Each of these pathways couples to a distinct guanylyl cyclase isoform — soluble (sGC) and particulate (pGC) guanylyl cyclase respectively. These cyclases differ in their intracellular distribution, with sGC historically described as a cytosolic protein and pGC being a membrane bound protein. However, their intracellular localization is more nuanced, and recent studies support distinct pools of cGMP generation with different downstream effects (Castro et al., 2006, Takimoto et al., 2007, Nausch et al., 2008). Cyclic GMP activates three types of effector molecules, with cGMP-dependent protein kinases (PKGs) and phosphodiesterases (PDEs) predominating in the cardiovascular system. A third type of effector molecule, cGMP-gated cation channels, exists in retinal and olfactory neuroepithelium and nephrons, but neither protein expression nor physiological function of these channels have been established in the cardiovascular system. Cyclic GMP-PKG signaling within the vascular endothelium stimulates cell proliferation and increases permeability (Draijer et al., 1995a, Draijer et al., 1995b, Vaandrager and de Jonge, 1996, Holschermann et al., 1997, Hood and Granger, 1998, Smolenski et al., 2000, Kook et al., 2003); it inhibits cell proliferation and mediates vasorelaxation in vascular smooth muscle (Archer et al., 1994, Bolotina et al., 1994, Cornwell et al., 1994, Murad et al., 1985); while in cardiac myocardium, it inhibits hypertrophy and modulates contractility (Lohmann et al., 1991, Shah et al., 1994, Takimoto et al., 2005b, Kinugawa et al., 1997, Vila-Petroff et al., 1999, Tatsumi et al., 2000). In all three tissues, cGMP-PKG signaling also mediates cellular apoptosis (Fukuo et al., 1996, Wu et al., 1997, DeMeester et al., 1998, Arstall et al., 1999, Suenobu et al., 1999, Taimor et al., 2000).

Lastly, cGMP catabolism is regulated by a subgroup of the 11 member phospho-diesterase superfamily. PDEs play a role in not only spatiotemporal regulation of cGMP signal but also cross-regulation of the cAMP signal. The strategy of inhibiting PDEs to enhance cGMP and related signaling has already been harnessed with the PDE5A inhibitor sildenafil, a common treatment for erectile dysfunction (Boolell et al., 1996). PDE inhibition has been further examined for the treatment of a variety of cardiovascular diseases, including pulmonary hypertension and now chronic heart failure, and this continues to be a highly active and promising field of research (Bethke et al., 1992a, Bethke et al., 1992b, Eddahibi et al., 1998, Gillies et al., 2002, Reffelmann and Kloner, 2003, Guazzi and Samaja, 2007, Lewis et al., 2007a, Attina et al., 2008, Baliga et al., 2008, Park, 2008).

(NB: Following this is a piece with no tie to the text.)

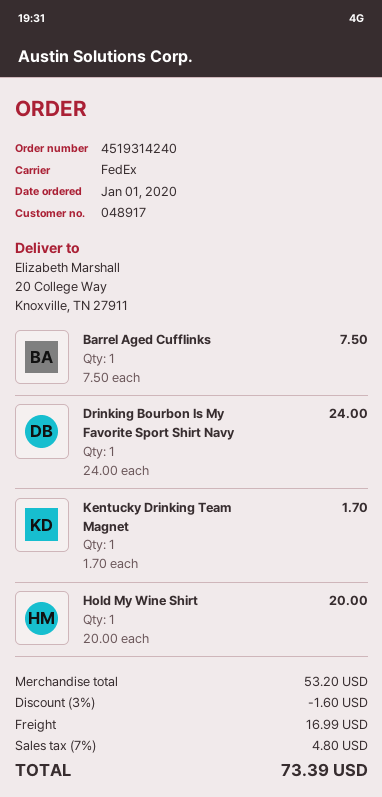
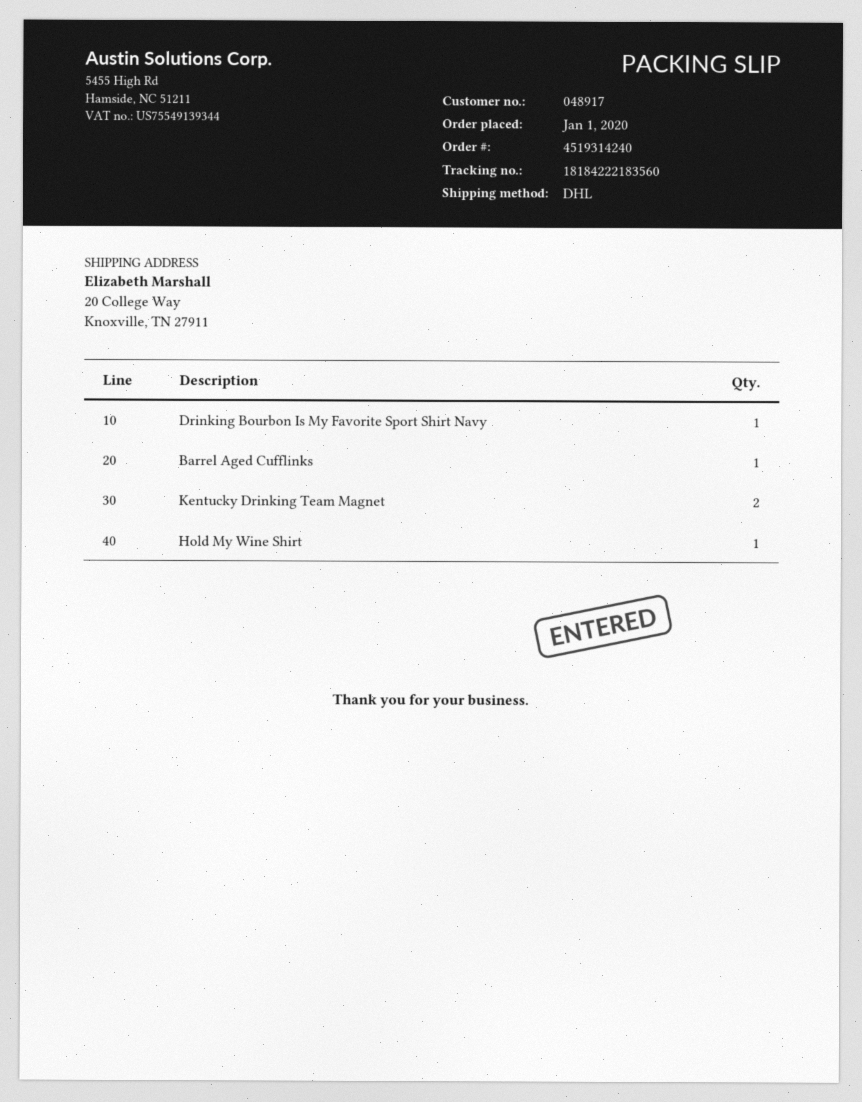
shipping method: FedEx -> DHL
Kentucky Drinking Team Magnet: 1 -> 2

This review summarizes our current understanding of cGMP signaling within the cardiovascular system, specifically in vascular endothelial and smooth muscle cells and cardiac myocytes. Several others have reviewed specific aspects of nitric oxide and natriuretic peptide, PKG, and PDE5 signaling (Kass et al., 2007a, Hofmann et al., 2009, Gillies et al., 2002, Saraiva and Hare, 2006, Rastaldo et al., 2007, Schulz et al., 2008, Woodard and Rosado, 2008). After discussing the major elements of the cGMP signaling pathway, we focus on the role of dysfunctional cGMP signaling in cardiovascular disease and the potential targets that this poses for the pharmacological treatment of cardiovascular diseases.